Il est tout à fait significatif qu'au même moment où Gorbatchev lance ses appels à la lutte pour la production, pour la compétitivité, ce sont les mêmes discours qui sont prononcés à l'ouest, où Reagan lance une « bataille pour la compétitivité », qu'au même moment où la direction soviétique met en place un vaste plan de réformes économiques, la « refonte », pour donner plus d'autonomie concurrentielle aux entreprises d'Etat ; à l'ouest, la mode est au « libé­ralisme », à la « privatisation », pour éliminer les « canards boiteux » de la production. La crise est mondiale, et dans la situation de concurrence exacerbée qui en découle, la lutte pour une plus grande compétitivité passe par la mise en place de programmes d'austérité renforcés. Là est le véritable sens de tous les beaux discours qui sont assénés au prolétariat à l'est comme à l'ouest.

Les discours productivistes, pacifistes et démo­cratiques, de Gorbatchev ne sont que du bluff :

    les mirifiques taux de croissance annoncés pour le futur plan quinquennal de la fin des années 1980 ne seront jamais atteints. L'éco­nomie mondiale est en train, lentement mais sûrement, de s'enfoncer dans la récession, et l'URSS, puissance économique secondaire, à l'appareil productif périmé, est bien incapable, même en soumettant l'ensemble de son bloc à un pillage en règle, de redresser la situation. L'URSS, à l'instar des autres pays, s'enfonce inexorablement dans la crise, et ceci, vu la faiblesse économique de ce pays, va prendre des formes brutales :

    Dans ces conditions, étant donné l'incapacité de l'URSS d'asseoir sa puissance sur le plan économique, plus que jamais c'est dans la fuite en avant dans l'économie de guerre, dans le sacrifice de l'économie sur l'autel de la production d'armements, que l'URSS peut parvenir à maintenir sa place de puissance impérialiste dominante.
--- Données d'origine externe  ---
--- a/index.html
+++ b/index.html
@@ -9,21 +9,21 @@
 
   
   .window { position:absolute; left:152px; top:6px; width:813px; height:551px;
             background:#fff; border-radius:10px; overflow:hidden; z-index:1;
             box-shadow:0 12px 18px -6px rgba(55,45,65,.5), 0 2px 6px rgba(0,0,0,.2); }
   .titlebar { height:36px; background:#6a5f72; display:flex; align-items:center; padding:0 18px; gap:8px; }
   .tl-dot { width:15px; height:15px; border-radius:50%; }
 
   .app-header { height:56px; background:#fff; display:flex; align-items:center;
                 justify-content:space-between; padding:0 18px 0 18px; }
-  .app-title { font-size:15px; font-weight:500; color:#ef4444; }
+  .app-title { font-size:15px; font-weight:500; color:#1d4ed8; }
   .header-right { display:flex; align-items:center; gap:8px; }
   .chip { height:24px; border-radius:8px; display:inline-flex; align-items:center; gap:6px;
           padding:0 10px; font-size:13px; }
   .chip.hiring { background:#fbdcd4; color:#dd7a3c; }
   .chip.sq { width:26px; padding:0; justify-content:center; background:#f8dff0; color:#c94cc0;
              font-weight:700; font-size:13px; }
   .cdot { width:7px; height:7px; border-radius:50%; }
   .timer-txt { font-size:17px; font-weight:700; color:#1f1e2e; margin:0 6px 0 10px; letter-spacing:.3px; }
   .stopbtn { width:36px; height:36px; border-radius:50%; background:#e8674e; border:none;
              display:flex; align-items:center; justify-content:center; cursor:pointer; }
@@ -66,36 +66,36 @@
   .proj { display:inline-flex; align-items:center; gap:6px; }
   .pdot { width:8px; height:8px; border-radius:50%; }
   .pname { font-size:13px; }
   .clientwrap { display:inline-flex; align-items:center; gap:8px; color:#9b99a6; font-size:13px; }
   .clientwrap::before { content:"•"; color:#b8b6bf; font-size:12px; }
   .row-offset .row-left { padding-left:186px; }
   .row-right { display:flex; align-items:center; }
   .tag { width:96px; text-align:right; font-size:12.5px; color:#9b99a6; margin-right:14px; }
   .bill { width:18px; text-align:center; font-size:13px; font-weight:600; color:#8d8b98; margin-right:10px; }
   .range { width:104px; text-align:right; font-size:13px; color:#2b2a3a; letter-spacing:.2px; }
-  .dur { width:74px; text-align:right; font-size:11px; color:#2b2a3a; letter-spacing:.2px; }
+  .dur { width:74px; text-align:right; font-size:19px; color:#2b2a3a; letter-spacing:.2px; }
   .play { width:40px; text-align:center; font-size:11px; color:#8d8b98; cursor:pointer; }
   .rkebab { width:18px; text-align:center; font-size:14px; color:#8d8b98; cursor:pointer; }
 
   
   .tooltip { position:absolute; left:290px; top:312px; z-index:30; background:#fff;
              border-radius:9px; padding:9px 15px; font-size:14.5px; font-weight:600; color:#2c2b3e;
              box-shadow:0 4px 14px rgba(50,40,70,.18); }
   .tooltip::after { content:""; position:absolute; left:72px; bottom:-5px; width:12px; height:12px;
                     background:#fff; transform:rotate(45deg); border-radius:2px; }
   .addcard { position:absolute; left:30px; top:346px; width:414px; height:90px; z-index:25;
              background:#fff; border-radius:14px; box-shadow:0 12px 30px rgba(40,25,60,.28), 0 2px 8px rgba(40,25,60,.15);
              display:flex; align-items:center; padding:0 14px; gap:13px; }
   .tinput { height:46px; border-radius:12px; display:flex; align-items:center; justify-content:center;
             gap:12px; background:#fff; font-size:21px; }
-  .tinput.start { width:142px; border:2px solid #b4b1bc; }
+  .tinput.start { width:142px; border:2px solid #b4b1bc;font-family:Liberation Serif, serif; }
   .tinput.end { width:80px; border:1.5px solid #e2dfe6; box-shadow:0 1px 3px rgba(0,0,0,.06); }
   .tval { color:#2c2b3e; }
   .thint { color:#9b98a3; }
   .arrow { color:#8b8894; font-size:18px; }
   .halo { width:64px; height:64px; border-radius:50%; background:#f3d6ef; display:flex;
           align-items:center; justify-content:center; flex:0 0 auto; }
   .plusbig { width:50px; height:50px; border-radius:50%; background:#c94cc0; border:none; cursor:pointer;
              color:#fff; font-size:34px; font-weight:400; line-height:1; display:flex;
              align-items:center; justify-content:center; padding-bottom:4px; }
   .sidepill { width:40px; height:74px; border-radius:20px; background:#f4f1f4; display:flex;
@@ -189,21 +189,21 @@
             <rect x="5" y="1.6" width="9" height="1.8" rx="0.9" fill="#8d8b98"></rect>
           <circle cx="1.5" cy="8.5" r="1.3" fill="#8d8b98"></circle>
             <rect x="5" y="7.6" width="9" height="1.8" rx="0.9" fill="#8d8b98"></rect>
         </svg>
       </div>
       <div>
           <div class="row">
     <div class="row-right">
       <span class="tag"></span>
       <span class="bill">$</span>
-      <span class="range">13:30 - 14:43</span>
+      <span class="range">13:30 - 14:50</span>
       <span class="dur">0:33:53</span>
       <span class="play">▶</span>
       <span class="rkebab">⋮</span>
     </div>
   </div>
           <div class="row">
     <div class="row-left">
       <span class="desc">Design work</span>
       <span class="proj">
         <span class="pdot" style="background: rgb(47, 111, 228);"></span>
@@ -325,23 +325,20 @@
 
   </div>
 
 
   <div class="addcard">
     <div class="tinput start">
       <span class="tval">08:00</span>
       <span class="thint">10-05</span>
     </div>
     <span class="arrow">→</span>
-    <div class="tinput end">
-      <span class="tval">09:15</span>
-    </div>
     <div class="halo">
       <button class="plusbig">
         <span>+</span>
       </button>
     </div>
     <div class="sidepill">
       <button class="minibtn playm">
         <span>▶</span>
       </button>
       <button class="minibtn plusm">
Tous les beaux dis­cours de Gorbatchev sur le désarmement ne sont qu'un leurre, lié à la réorientation de sa stratégie imposée par sa difficulté à faire face à 1 offensive impérialiste du bloc de l'ouest de ces dernières années, et qui vise a resserrer son dispositif militaire sur les frontières de son bloc et à entreprendre un vaste plan de modernisation de son armement technologiquement en retard.
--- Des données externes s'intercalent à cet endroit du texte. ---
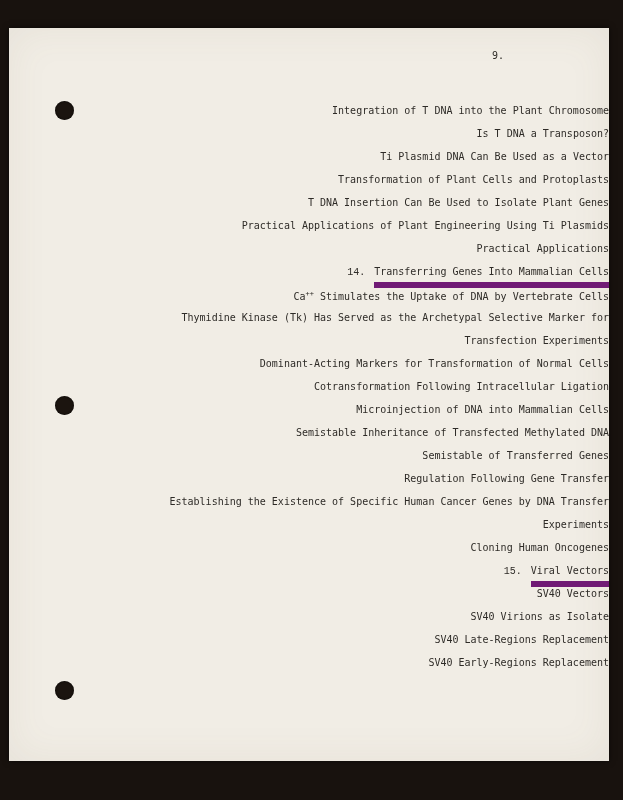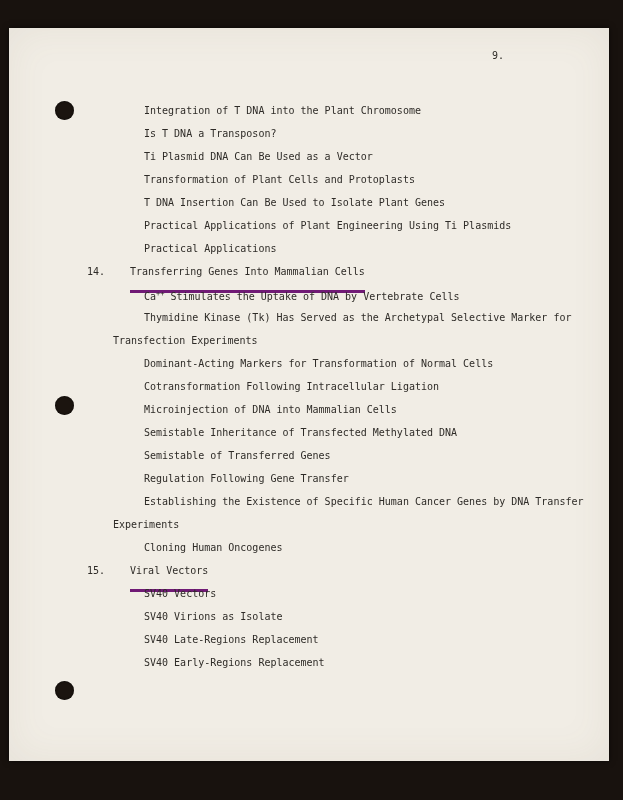--- a/index.html
+++ b/index.html
@@ -21,27 +21,27 @@
   .hole.h2{top:368px;}
   .hole.h3{top:653px;}
   .page-number{
     position:absolute;top:22px;left:483px;
     font-size:10px;color:#2e2b27;
   }
   .content{
     position:absolute;top:71px;left:0;right:0;
     font-size:10px;color:#2e2b27;
   }
-  .line{height:23px;line-height:23px;white-space:nowrap;}
+  .line{height:23px;line-height:23px;white-space:nowrap;text-align:right;}
   .line.item{padding-left:135px;}
   .line.cont{padding-left:104px;}
   .line.section{padding-left:78px;}
-  .section .num{margin-right:25px;}
+  .section .num{margin-right:9px;font-family:Liberation Mono, monospace;}
   .section .title{
-    border-bottom:3px solid #701a75;padding-bottom:13px;margin-top:40px;
+    border-bottom:6px solid #701a75;padding-bottom:5px;margin-top:40px;
   }
   sup.sup{
     font-size:7px;vertical-align:super;letter-spacing:0;
   }
 </style>
 </head>
 <body>
 
 <div class="paper">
    Après la défaite du prolétariat en Pologne en 1981, et le reflux des luttes qui s'en est suivi, de nouveaux échos de la lutte de classe nous parviennent d'Europe de l'est, qui témoignent que le potentiel de combativité de la classe ouvrière est toujours là, et que face à l'attaque en règle contre ses conditions de vie, celle-ci réagit. Dans le bloc de l'est aussi la perspective est au développement de la lutte de classe.

 

En URSS, les émeutes de Kazakhstan témoignent d'un mécontentement croissant. Mais plus significa­tives encore ont été les émeutes, réprimées elles aussi dans le sang, des travailleurs originaires des Etats baltes, réquisitionnés pour circonscrire la ca­tastrophe de Tchernobyl, et les échos de grèves qui ont eu lieu dans la gigantesque usine Kamaz où l'on fabrique des camions (ville de Breschnev, République Tatare) contre les « contrôles de qualité » imposés par Gorbatchev.
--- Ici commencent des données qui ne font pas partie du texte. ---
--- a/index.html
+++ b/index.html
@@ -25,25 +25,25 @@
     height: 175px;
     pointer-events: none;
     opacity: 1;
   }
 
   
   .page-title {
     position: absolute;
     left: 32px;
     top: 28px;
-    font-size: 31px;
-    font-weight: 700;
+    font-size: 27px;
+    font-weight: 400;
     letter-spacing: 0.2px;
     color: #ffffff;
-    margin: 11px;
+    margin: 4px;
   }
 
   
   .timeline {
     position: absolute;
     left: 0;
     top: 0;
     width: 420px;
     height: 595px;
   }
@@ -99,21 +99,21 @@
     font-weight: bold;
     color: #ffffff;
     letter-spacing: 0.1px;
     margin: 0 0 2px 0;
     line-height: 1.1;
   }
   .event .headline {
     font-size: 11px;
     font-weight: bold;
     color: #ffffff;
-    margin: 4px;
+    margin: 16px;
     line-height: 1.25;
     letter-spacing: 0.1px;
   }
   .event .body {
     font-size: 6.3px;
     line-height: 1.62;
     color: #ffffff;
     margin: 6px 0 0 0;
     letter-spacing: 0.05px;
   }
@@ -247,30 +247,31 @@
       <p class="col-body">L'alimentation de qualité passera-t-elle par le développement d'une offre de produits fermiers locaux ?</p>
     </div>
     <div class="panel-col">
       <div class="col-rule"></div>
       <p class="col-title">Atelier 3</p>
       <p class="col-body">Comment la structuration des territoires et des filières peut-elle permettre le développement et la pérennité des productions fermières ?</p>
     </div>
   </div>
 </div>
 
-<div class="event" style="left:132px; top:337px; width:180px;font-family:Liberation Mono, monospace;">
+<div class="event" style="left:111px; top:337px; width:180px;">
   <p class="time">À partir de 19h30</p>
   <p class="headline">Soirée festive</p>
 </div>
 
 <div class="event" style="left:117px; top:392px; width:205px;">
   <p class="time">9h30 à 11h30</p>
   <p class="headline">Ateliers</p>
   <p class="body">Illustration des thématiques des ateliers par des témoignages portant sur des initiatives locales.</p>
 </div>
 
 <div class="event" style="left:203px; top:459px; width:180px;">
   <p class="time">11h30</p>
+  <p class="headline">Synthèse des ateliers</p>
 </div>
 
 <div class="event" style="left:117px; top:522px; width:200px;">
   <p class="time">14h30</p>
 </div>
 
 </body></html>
Les beaux discours démocratiques de Gorbatchev ont d'abord pour but de faire accepter par une classe ouvrière récalcitrante une austérité accrue, et d'adap­ter l'appareil d'Etat russe pour faire face à la lutte ouvrière. L'utilisation des mystifications démocra­tiques par Gorbatchev n'a pas un sens différend de l'utilisation de la « démocratisation » des régimes gouvernementaux en Argentine ou au Brésil : désar­mer et encadrer la classe ouvrière pour mieux l'affronter. Le pire danger pour le prolétariat serait de prendre ces belles paroles pour argent comptant. L'expérience kroutchevienne, qui elle aussi, derrière la campagne de « déstalinisation », avait été marquée par une attaque massive contre les conditions de vie des ouvriers, et avait vu en 1961-62-63 se développer une importante vague de lutte de classe, vague qui avait notamment culminé dans la grève des mineurs du Donbass que les troupes du KGB avaient réprimée violemment, n'est pas si éloignée, comme celle plus récente de la Pologne, pour montrer aux ouvriers russes le mensonge des discours démocratiques.

Avec le développement de la crise, Gorbatchev, bien moins encore que Kroutchev il y a 30 ans, n'a les moyens de sa politique.